> _TASK TO CARRY OUT_: If a line in the following entries holds the string "block", include it in the tally. State the total and nothing further.

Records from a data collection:
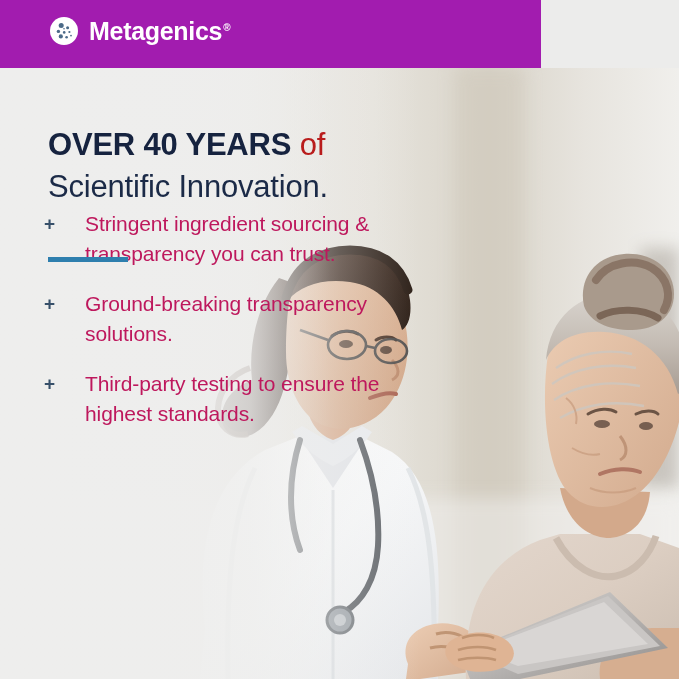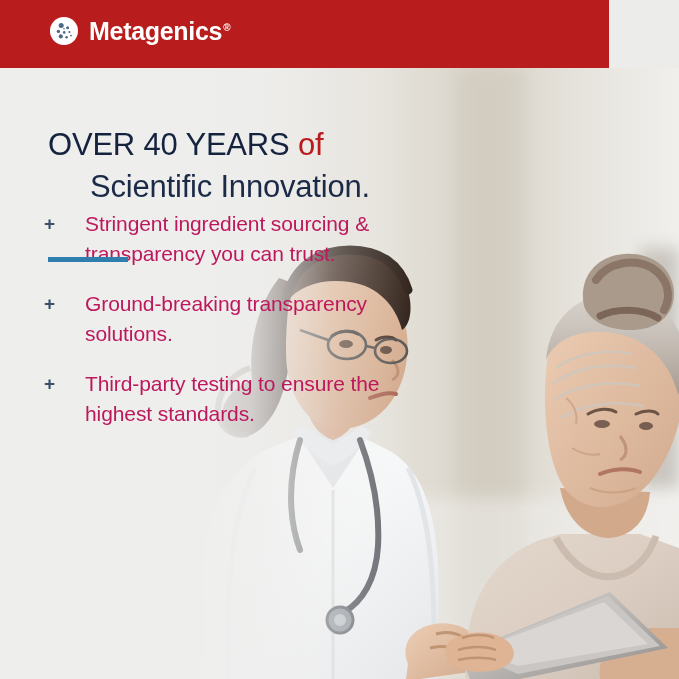--- a/index.html
+++ b/index.html
@@ -16,23 +16,23 @@
     height: 679px;
     overflow: hidden;
     background: #ececeb;
   }
 
   
   .header-bar {
     position: absolute;
     left: 0;
     top: 0;
-    width: 609px;
+    width: 541px;
     height: 68px;
-    background: #b91c1c;
+    background: #a21caf;
     z-index: 40;
   }
   .brand {
     position: absolute;
     left: 49px;
     top: 16px;
     display: flex;
     align-items: center;
     gap: 10px;
   }
@@ -104,32 +104,31 @@
     position: absolute;
     left: 48px;
     top: 36px;
     width: 360px;
     color: #16233f;
     font-size: 31px;
     line-height: 40px;
     letter-spacing: -0.2px;
   }
   .headline .hl-strong {
-    font-weight: normal;
+    font-weight: bold;
   }
   .headline .hl-light {
     font-weight: normal;
     color: #b91c1c;
   }
   .headline .hl-line2 {
     display: block;
     font-weight: normal;
     color: #1b2a47;
     margin-top: 2px;
-    margin-left: 42px;
   }
 
   .rule {
     position: absolute;
     left: 48px;
     top: 189px;
     width: 80px;
     height: 5px;
     background: #2e7fae;
     z-index: 21;

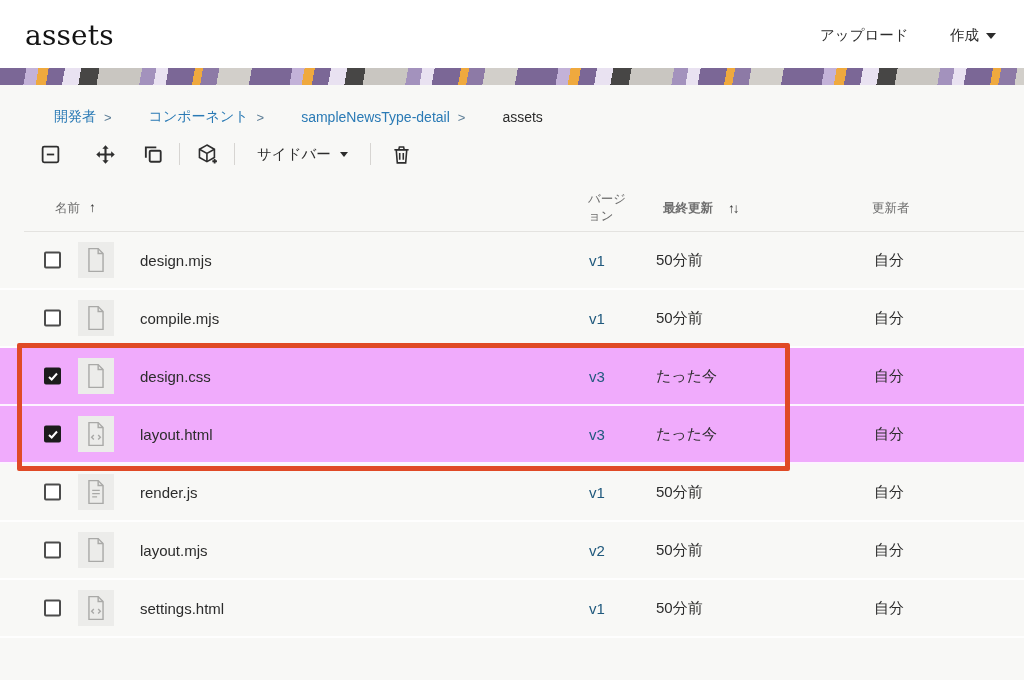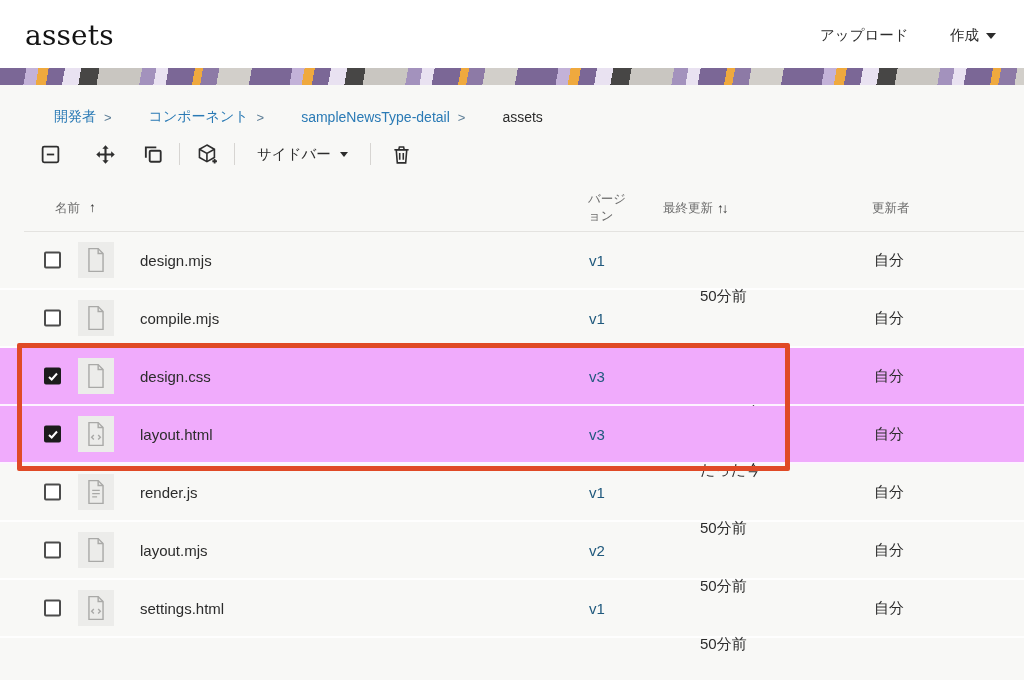--- a/index.html
+++ b/index.html
@@ -38,35 +38,35 @@
   .tool-btn svg { display:block; }
   .tool-sep { width:1px; height:22px; background:#d7d5d2; }
   .sidebar-btn { font-family:inherit; font-size:14.5px; color:#2c2c2c; display:flex; align-items:center; gap:9px; }
   .sidebar-btn .tri-down { border-top-width:5px; border-left-width:4.5px; border-right-width:4.5px; }
 
   
   .thead { position:absolute; top:0; left:0; width:1024px; }
   .th { position:absolute; font-size:12.5px; color:#6e6e6e; }
   .th-name     { left:55px;  top:200px; display:flex; gap:9px; cursor:pointer; }
   .th-version  { left:588px; top:191px; width:48px; line-height:1.35; cursor:pointer; }
-  .th-modified { left:663px; top:200px; display:flex; gap:4px; align-items:center; cursor:pointer; }
+  .th-modified { left:663px; top:200px; display:flex; gap:15px; align-items:center; cursor:pointer;font-weight:bold; }
   .th-modifier { left:872px; top:200px; cursor:pointer; }
   .sort-arrow { color:#333; font-size:13.5px; letter-spacing:-2px; }
   .thead-line { position:absolute; top:231px; left:24px; width:1000px; height:1px; background:#e4e3e0; }
 
   
   .rows { position:absolute; top:232px; left:0; width:1024px; }
   .row { position:relative; width:1024px; height:58px; border-bottom:2px solid rgba(255,255,255,0.85); }
   .row.selected { background:#f0abfc; }
   .cell { position:absolute; top:50%; transform:translateY(-50%); font-size:15px; color:#2c2c2c; }
   .cell-check { left:44px; }
   .cell-thumb { left:78px; }
   .cell-name  { left:140px; }
   .cell-version { left:589px; color:#20597d; text-decoration:none; cursor:pointer; }
-  .cell-modified { left:700px;margin-top:36px; }
+  .cell-modified { left:656px; }
   .cell-modifier { left:874px; }
 
   .checkbox { width:17px; height:17px; border:2px solid #4c4c4c; border-radius:2px; background:#fff;
               display:flex; align-items:center; justify-content:center; cursor:pointer; }
   .checkbox.checked { background:#1c1c1c; border-color:#1c1c1c; }
 
   .thumb { width:36px; height:36px; background:#ececea; display:flex; align-items:center; justify-content:center; }
 
   
   .annotation-rect { position:absolute; left:17px; top:343px; width:773px; height:128px;

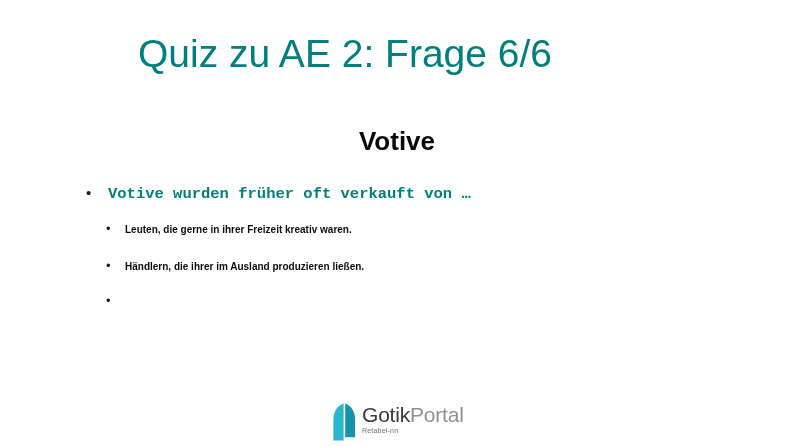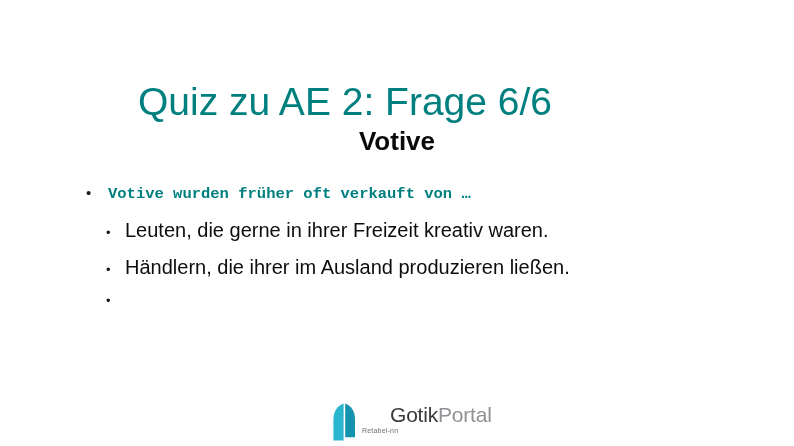--- a/index.html
+++ b/index.html
@@ -27,21 +27,20 @@
     top: 29px;
     left: 0;
     width: 690px;
     text-align: center;
     font-size: 39px;
     line-height: 50px;
     font-weight: 400;
     color: #007F7F;
     letter-spacing: 0px;
     white-space: nowrap;
-    margin-top: 48px;
   }
 
   .slide-subtitle {
     position: absolute;
     top: 120px;
     left: 0;
     width: 794px;
     text-align: center;
     font-size: 26px;
     line-height: 42px;
@@ -89,22 +88,22 @@
   .bullet-text-l1 {
     font-size: 15.5px;
     font-weight: bold;
     color: #007F7F;
     line-height: 20px;
     white-space: nowrap;
     font-family: Liberation Mono, monospace;
   }
 
   .bullet-text-l2 {
-    font-size: 20px;
-    font-weight: 400;
+    font-size: 10px;
+    font-weight: 700;
     color: #0d0d0d;
     line-height: 20px;
     white-space: nowrap;
   }
 
   
   .logo {
     position: absolute;
     left: 331px;
     top: 402px;
@@ -132,21 +131,20 @@
     margin-left: 5px;
     padding-top: 2px;
   }
 
   .logo-wordmark {
     font-size: 21px;
     line-height: 22px;
     font-weight: 300;
     letter-spacing: -0.2px;
     white-space: nowrap;
-    margin-left: 28px;
   }
 
   .logo-word-gotik {
     color: #3a3a3c;
   }
 
   .logo-word-portal {
     color: #8f9194;
   }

> _EXPECTED ANSWER_: 2